START SOURCE INFORMATION
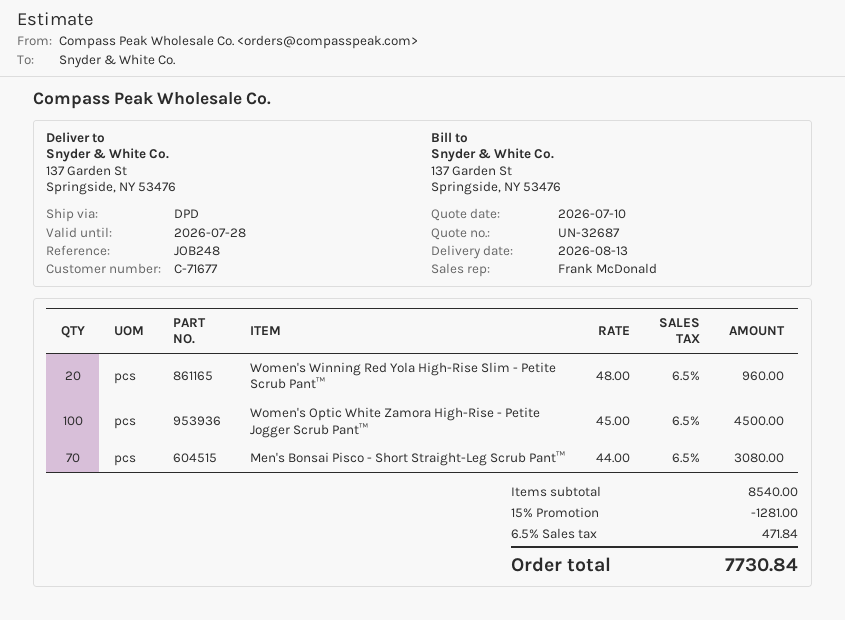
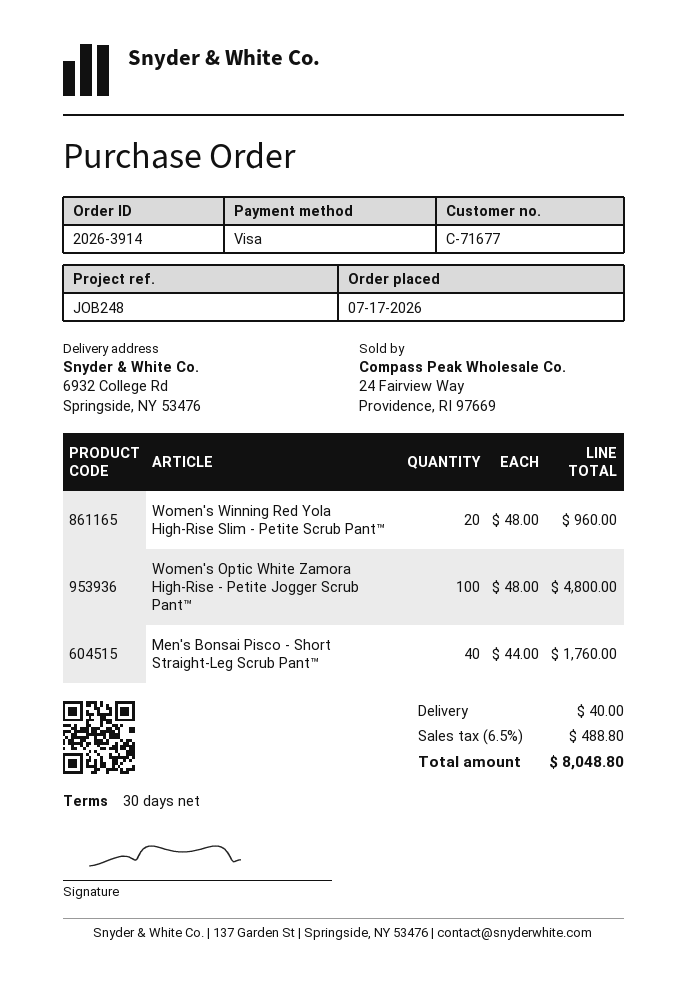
ship to: 137 Garden St, Springside, NY 53476 -> 6932 College Rd, Springside, NY 53476
Women's Optic White Zamora High-Rise - Petite Jogger Scrub Pant™: 100 x 45.00 = 4500.00 -> 100 x 48.00 = 4800.00
Men's Bonsai Pisco - Short Straight-Leg Scrub Pant™: 70 x 44.00 = 3080.00 -> 40 x 44.00 = 1760.00
discount: 15% = 1281.00 -> none
shipping: none -> 40.00
tax: 6.5% = 471.84 -> 6.5% = 488.80
total: 7730.84 -> 8048.80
END SOURCE INFORMATION
THE TASK: Scan the data above, find each line with "Pant", and copy it.

ANSWER FOR THIS EXERCISE:
Women's Optic White Zamora High-Rise - Petite Jogger Scrub Pant™: 100 x 45.00 = 4500.00 -> 100 x 48.00 = 4800.00
Men's Bonsai Pisco - Short Straight-Leg Scrub Pant™: 70 x 44.00 = 3080.00 -> 40 x 44.00 = 1760.00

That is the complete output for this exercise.